— Activity —
Reproduce exactly the lines from the one containing "subtotal: 2241.39 -> 2215.64" through the last line of the data, both ends included.

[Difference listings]
......

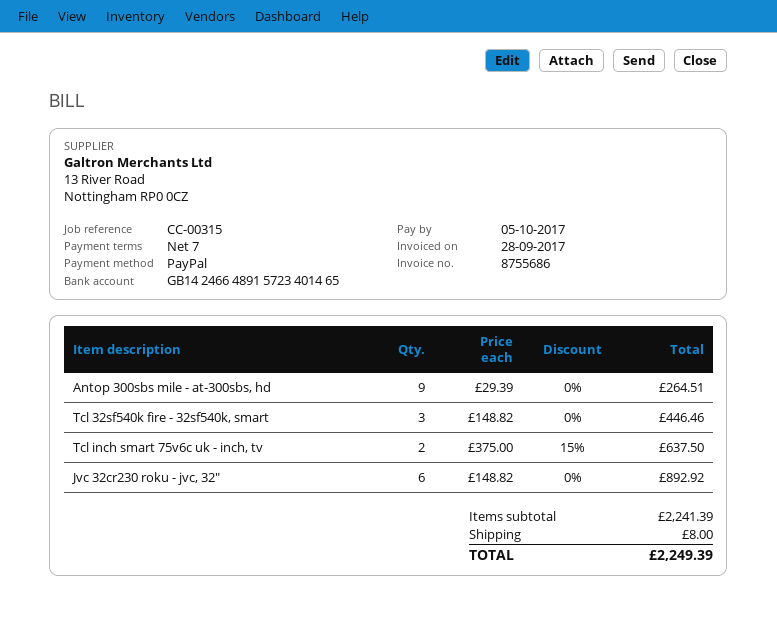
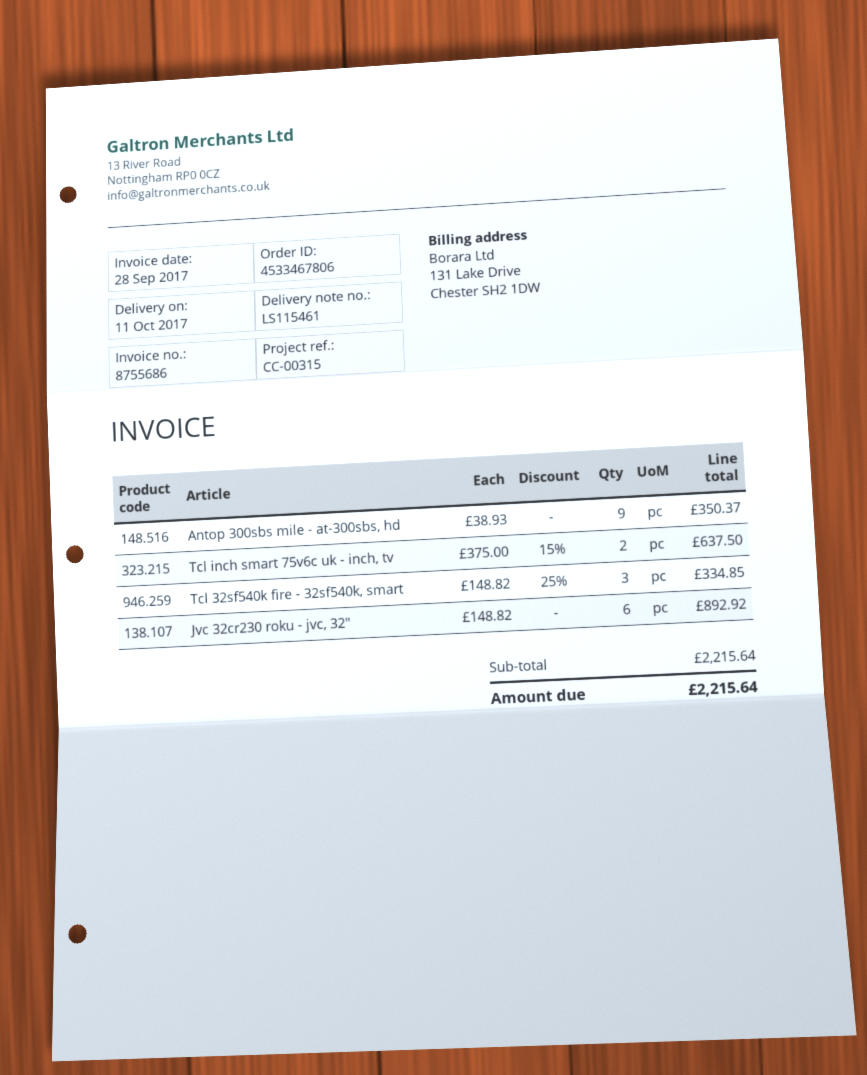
Antop 300sbs mile - at-300sbs, hd: 9 x 29.39 = 264.51 -> 9 x 38.93 = 350.37
Tcl 32sf540k fire - 32sf540k, smart: 3 x 148.82 = 446.46 -> 3 x 148.82 - 25% = 334.85
subtotal: 2241.39 -> 2215.64
shipping: 8.00 -> none
total: 2249.39 -> 2215.64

......

— Solution for this task —
subtotal: 2241.39 -> 2215.64
shipping: 8.00 -> none
total: 2249.39 -> 2215.64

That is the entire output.